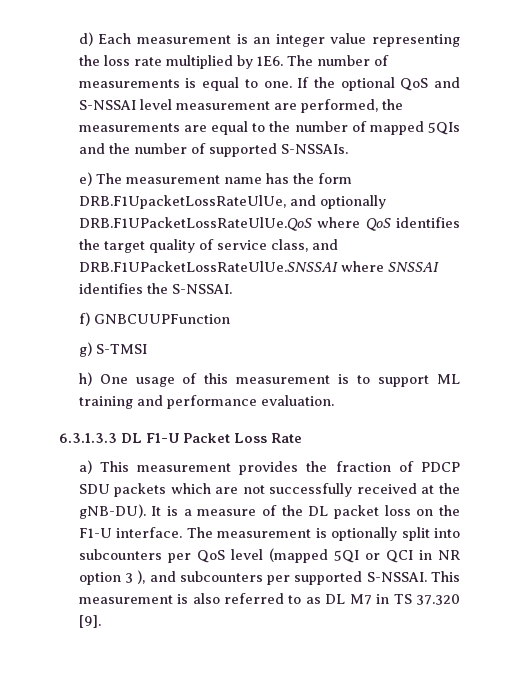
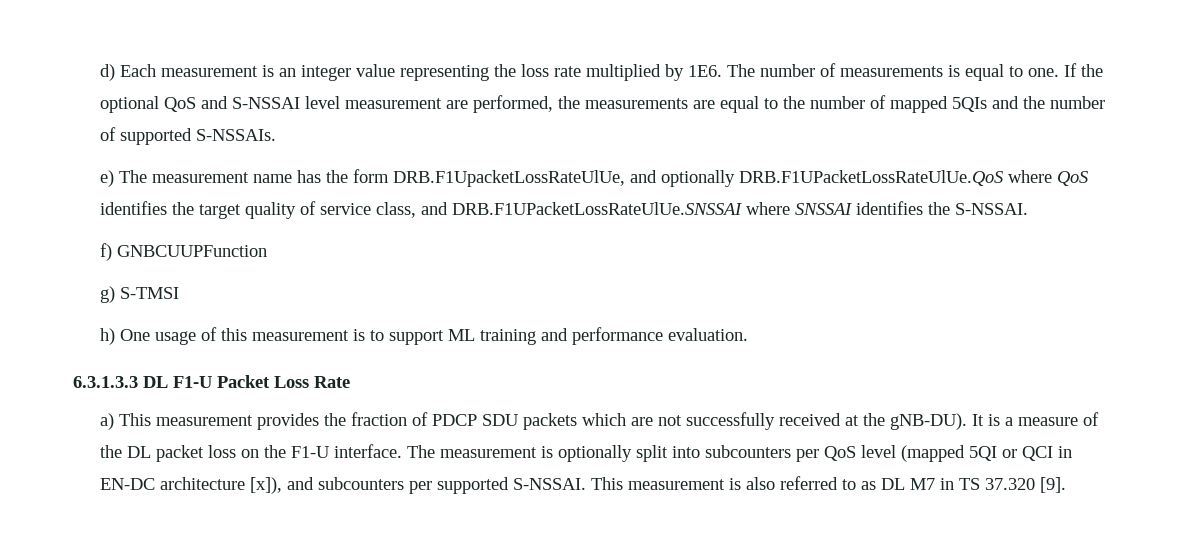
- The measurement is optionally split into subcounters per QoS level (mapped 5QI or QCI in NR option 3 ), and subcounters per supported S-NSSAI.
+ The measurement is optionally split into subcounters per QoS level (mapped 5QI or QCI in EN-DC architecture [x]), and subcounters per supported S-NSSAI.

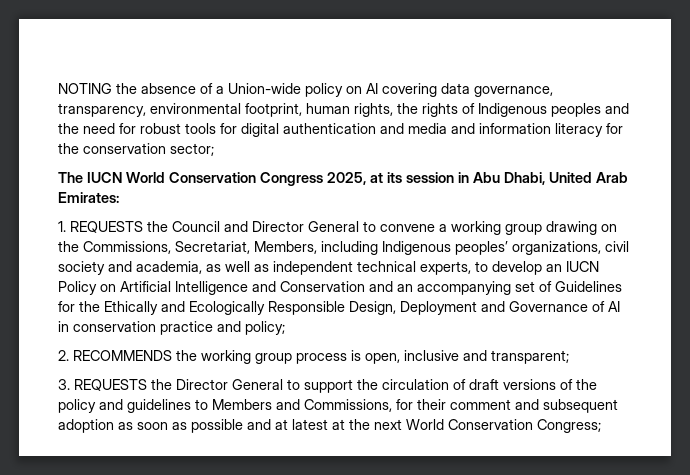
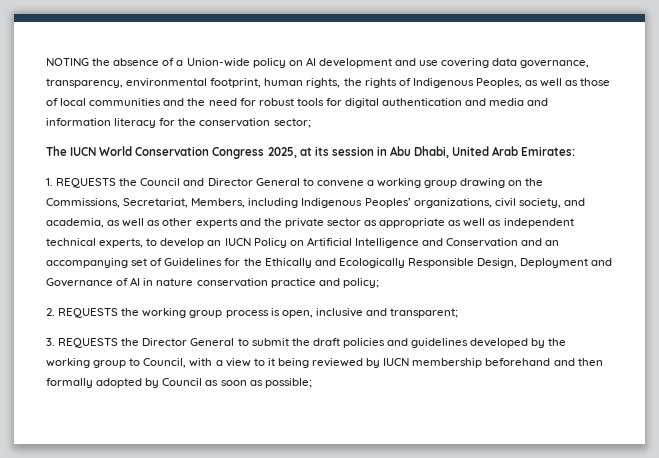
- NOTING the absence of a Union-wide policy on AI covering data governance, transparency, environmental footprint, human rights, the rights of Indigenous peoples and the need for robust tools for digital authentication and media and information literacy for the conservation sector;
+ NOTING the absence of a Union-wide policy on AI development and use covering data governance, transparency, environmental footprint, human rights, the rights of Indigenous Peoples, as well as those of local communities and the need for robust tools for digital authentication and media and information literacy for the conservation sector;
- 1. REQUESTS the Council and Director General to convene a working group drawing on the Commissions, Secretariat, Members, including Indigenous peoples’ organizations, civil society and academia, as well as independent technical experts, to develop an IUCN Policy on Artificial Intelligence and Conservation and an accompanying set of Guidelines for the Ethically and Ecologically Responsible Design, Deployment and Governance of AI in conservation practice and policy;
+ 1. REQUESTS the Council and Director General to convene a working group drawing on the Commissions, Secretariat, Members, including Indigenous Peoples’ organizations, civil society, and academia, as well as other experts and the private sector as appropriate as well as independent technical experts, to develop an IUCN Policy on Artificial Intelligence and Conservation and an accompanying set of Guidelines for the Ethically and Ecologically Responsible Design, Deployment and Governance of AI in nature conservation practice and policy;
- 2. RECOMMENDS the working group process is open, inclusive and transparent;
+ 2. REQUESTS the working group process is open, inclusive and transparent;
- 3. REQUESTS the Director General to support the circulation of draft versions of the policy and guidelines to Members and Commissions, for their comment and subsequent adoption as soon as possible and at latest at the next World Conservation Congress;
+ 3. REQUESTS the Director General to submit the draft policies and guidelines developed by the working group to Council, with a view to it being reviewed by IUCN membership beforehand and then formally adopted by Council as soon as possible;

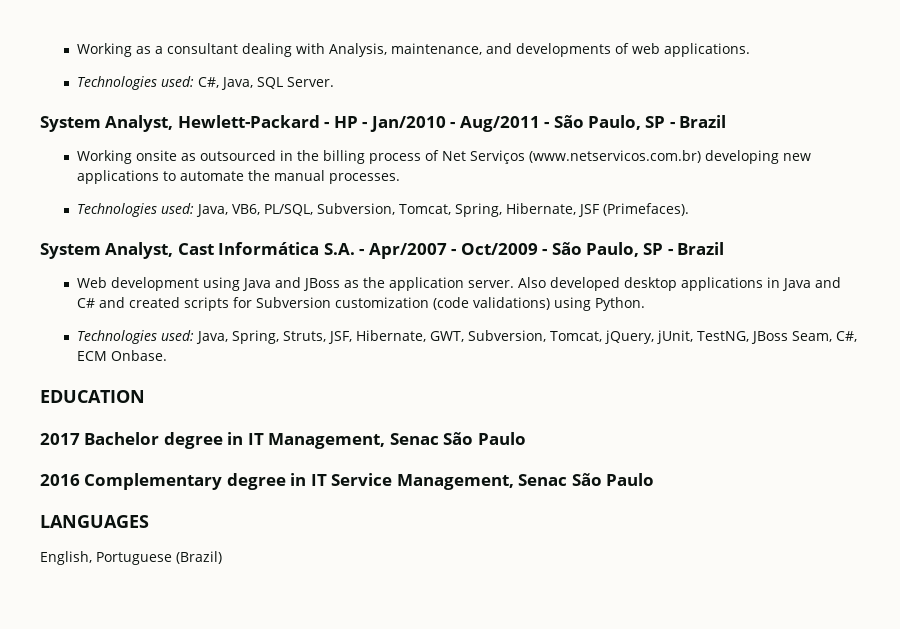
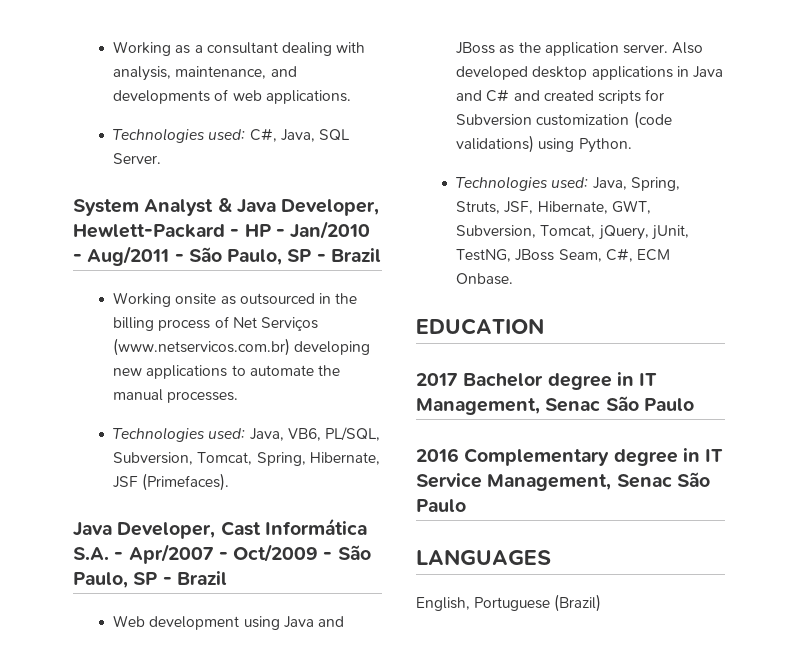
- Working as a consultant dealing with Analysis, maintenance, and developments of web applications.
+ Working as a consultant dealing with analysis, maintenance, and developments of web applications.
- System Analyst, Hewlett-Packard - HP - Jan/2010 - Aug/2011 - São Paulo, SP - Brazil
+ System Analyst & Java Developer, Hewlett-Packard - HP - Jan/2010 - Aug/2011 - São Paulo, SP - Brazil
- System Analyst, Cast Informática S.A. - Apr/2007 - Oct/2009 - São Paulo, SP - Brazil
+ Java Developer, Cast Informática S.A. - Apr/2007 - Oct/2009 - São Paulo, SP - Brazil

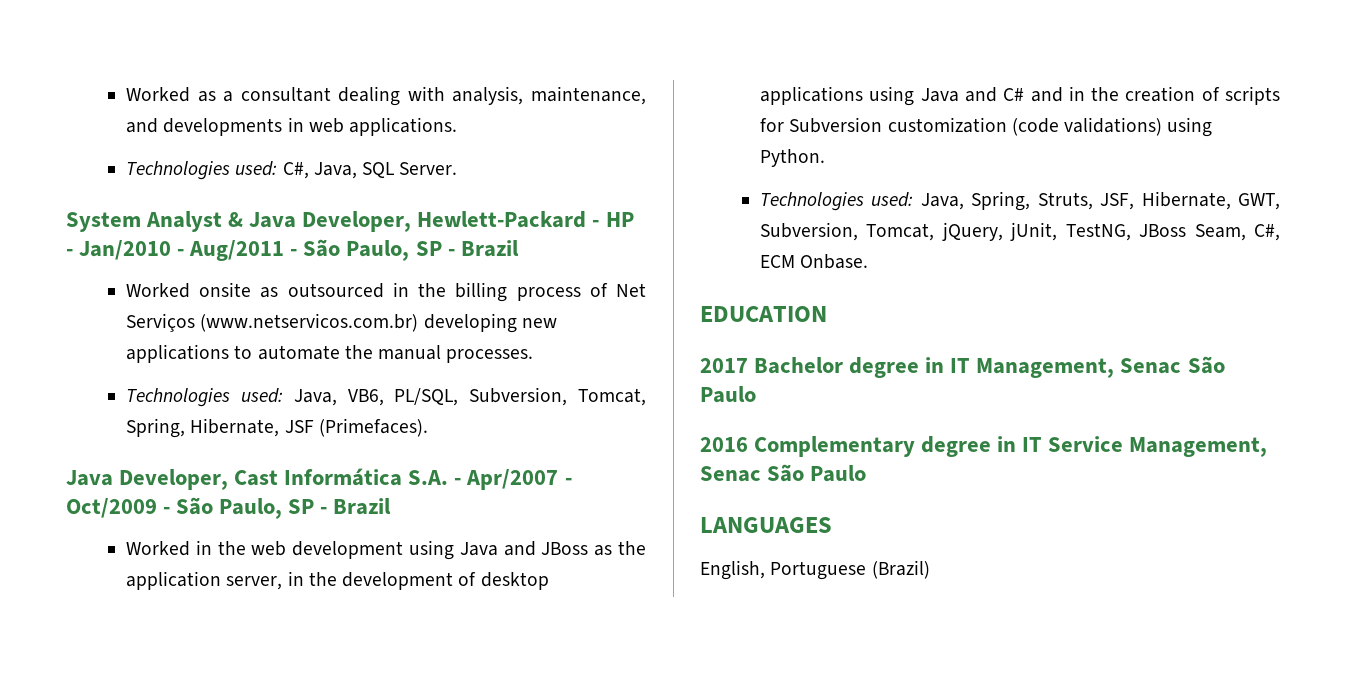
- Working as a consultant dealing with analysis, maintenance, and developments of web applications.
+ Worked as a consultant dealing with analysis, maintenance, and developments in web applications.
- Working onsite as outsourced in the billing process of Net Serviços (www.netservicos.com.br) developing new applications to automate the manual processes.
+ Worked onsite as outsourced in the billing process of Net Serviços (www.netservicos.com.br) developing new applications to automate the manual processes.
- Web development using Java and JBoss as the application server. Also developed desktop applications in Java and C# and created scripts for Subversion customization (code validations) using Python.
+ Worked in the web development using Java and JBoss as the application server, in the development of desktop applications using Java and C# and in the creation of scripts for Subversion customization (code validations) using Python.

> Problem description
Would you return the whole listing above exactly as written, skipping any image?

> Solved problem
- The measurement is optionally split into subcounters per QoS level (mapped 5QI or QCI in NR option 3 ), and subcounters per supported S-NSSAI.
+ The measurement is optionally split into subcounters per QoS level (mapped 5QI or QCI in EN-DC architecture [x]), and subcounters per supported S-NSSAI.

- NOTING the absence of a Union-wide policy on AI covering data governance, transparency, environmental footprint, human rights, the rights of Indigenous peoples and the need for robust tools for digital authentication and media and information literacy for the conservation sector;
+ NOTING the absence of a Union-wide policy on AI development and use covering data governance, transparency, environmental footprint, human rights, the rights of Indigenous Peoples, as well as those of local communities and the need for robust tools for digital authentication and media and information literacy for the conservation sector;
- 1. REQUESTS the Council and Director General to convene a working group drawing on the Commissions, Secretariat, Members, including Indigenous peoples’ organizations, civil society and academia, as well as independent technical experts, to develop an IUCN Policy on Artificial Intelligence and Conservation and an accompanying set of Guidelines for the Ethically and Ecologically Responsible Design, Deployment and Governance of AI in conservation practice and policy;
+ 1. REQUESTS the Council and Director General to convene a working group drawing on the Commissions, Secretariat, Members, including Indigenous Peoples’ organizations, civil society, and academia, as well as other experts and the private sector as appropriate as well as independent technical experts, to develop an IUCN Policy on Artificial Intelligence and Conservation and an accompanying set of Guidelines for the Ethically and Ecologically Responsible Design, Deployment and Governance of AI in nature conservation practice and policy;
- 2. RECOMMENDS the working group process is open, inclusive and transparent;
+ 2. REQUESTS the working group process is open, inclusive and transparent;
- 3. REQUESTS the Director General to support the circulation of draft versions of the policy and guidelines to Members and Commissions, for their comment and subsequent adoption as soon as possible and at latest at the next World Conservation Congress;
+ 3. REQUESTS the Director General to submit the draft policies and guidelines developed by the working group to Council, with a view to it being reviewed by IUCN membership beforehand and then formally adopted by Council as soon as possible;

- Working as a consultant dealing with Analysis, maintenance, and developments of web applications.
+ Working as a consultant dealing with analysis, maintenance, and developments of web applications.
- System Analyst, Hewlett-Packard - HP - Jan/2010 - Aug/2011 - São Paulo, SP - Brazil
+ System Analyst & Java Developer, Hewlett-Packard - HP - Jan/2010 - Aug/2011 - São Paulo, SP - Brazil
- System Analyst, Cast Informática S.A. - Apr/2007 - Oct/2009 - São Paulo, SP - Brazil
+ Java Developer, Cast Informática S.A. - Apr/2007 - Oct/2009 - São Paulo, SP - Brazil

- Working as a consultant dealing with analysis, maintenance, and developments of web applications.
+ Worked as a consultant dealing with analysis, maintenance, and developments in web applications.
- Working onsite as outsourced in the billing process of Net Serviços (www.netservicos.com.br) developing new applications to automate the manual processes.
+ Worked onsite as outsourced in the billing process of Net Serviços (www.netservicos.com.br) developing new applications to automate the manual processes.
- Web development using Java and JBoss as the application server. Also developed desktop applications in Java and C# and created scripts for Subversion customization (code validations) using Python.
+ Worked in the web development using Java and JBoss as the application server, in the development of desktop applications using Java and C# and in the creation of scripts for Subversion customization (code validations) using Python.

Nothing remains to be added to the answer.